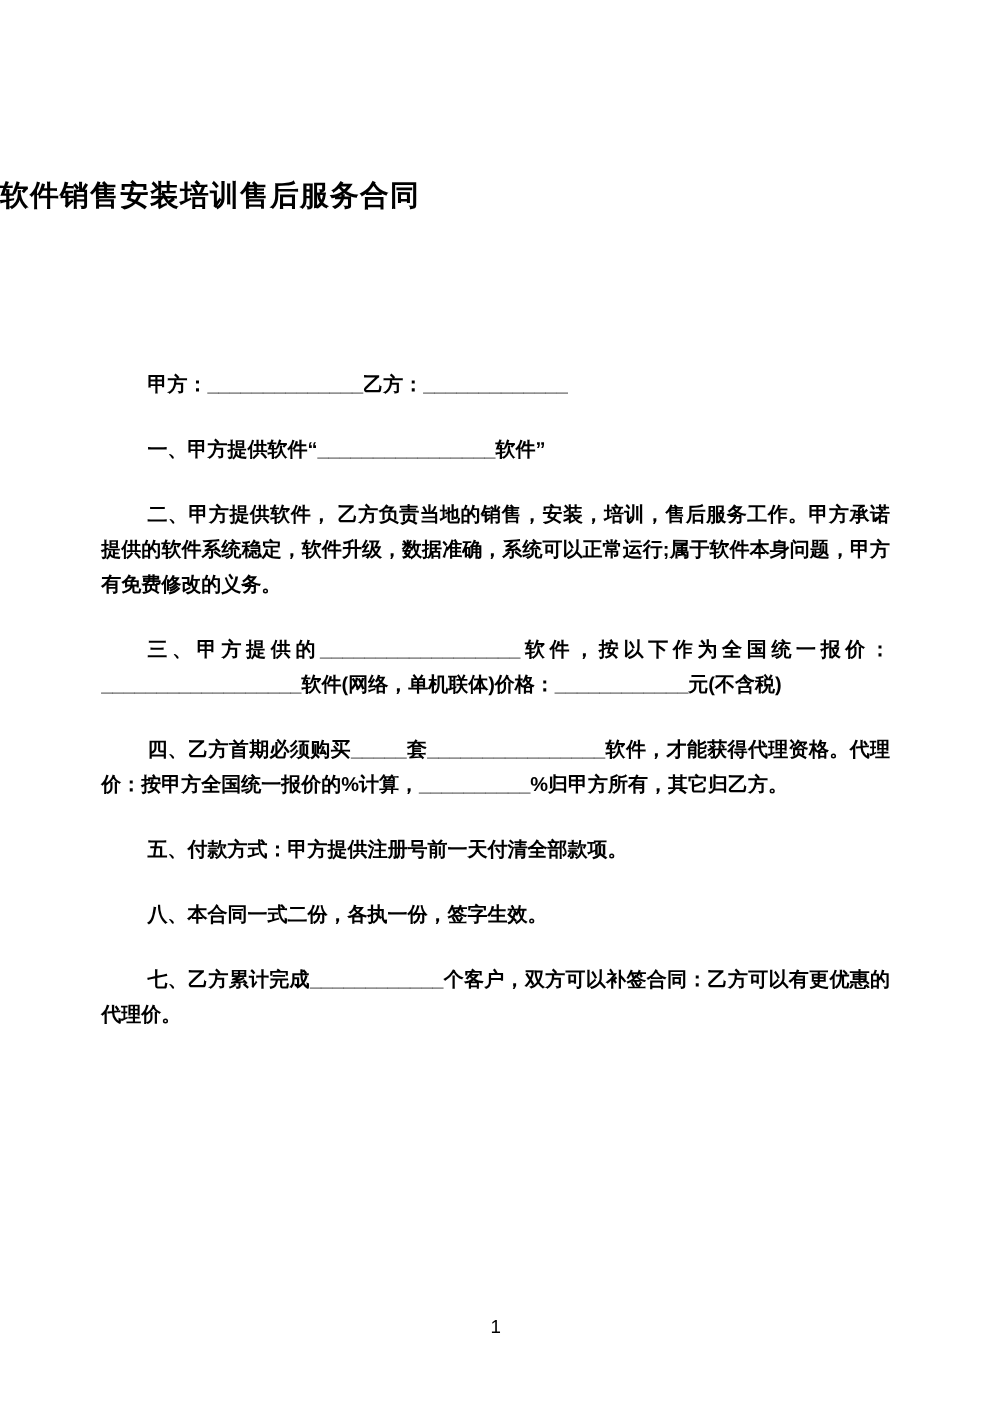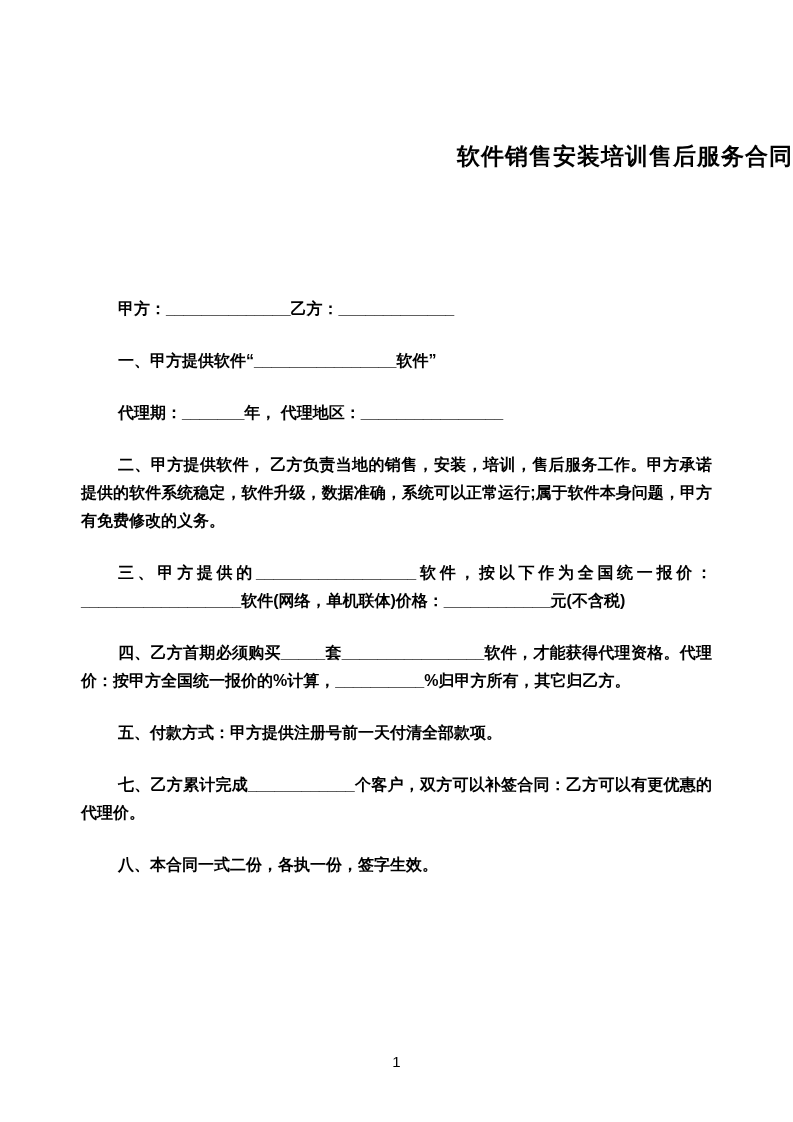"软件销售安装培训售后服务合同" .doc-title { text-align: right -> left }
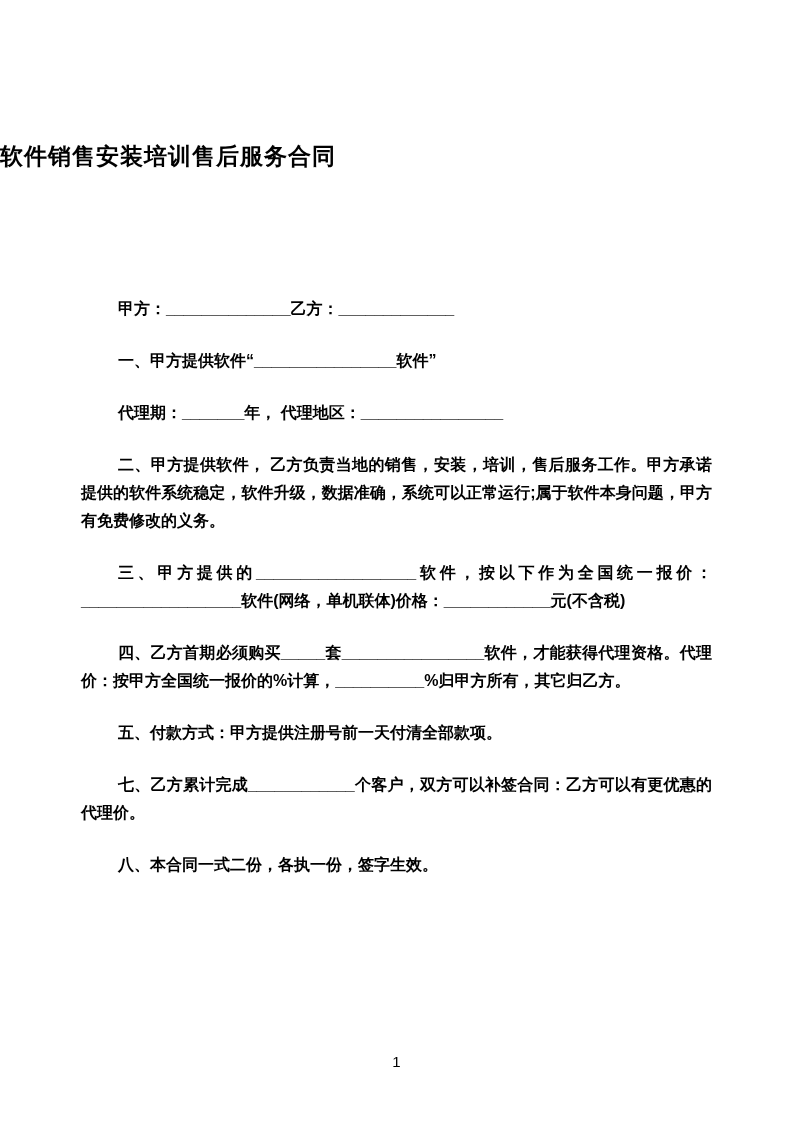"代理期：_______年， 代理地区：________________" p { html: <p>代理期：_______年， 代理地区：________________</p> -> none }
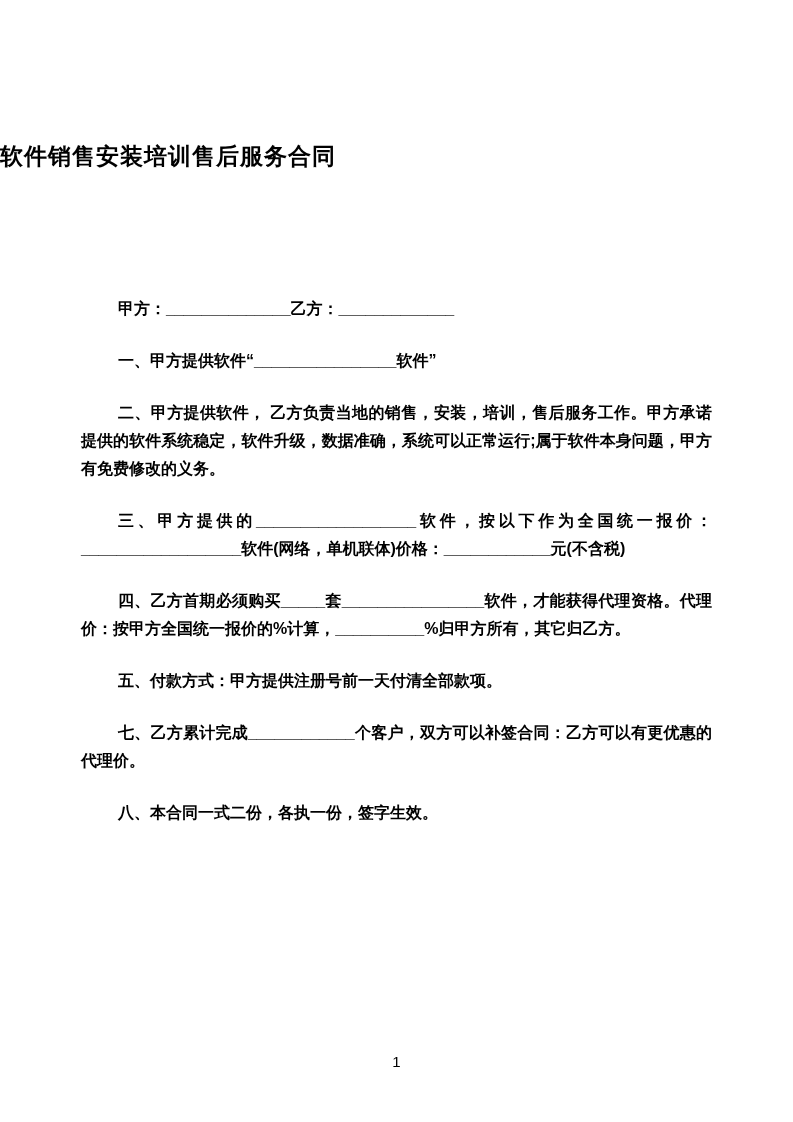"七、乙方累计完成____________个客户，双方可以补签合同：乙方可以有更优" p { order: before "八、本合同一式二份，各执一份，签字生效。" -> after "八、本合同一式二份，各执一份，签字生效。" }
==
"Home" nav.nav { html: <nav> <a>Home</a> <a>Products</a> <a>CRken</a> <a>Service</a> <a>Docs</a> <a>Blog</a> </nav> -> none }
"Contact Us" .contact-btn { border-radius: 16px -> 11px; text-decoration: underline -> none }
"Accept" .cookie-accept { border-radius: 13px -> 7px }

**REQUIRED ACTION**.
Please copy the lines in the records above between the one holding "border-radius: 16px ->" and the one holding "border-radius: 13px ->", inclusive, exactly and with no other line.

**THE COMPLETED TASK**.
"Contact Us" .contact-btn { border-radius: 16px -> 11px; text-decoration: underline -> none }
"Accept" .cookie-accept { border-radius: 13px -> 7px }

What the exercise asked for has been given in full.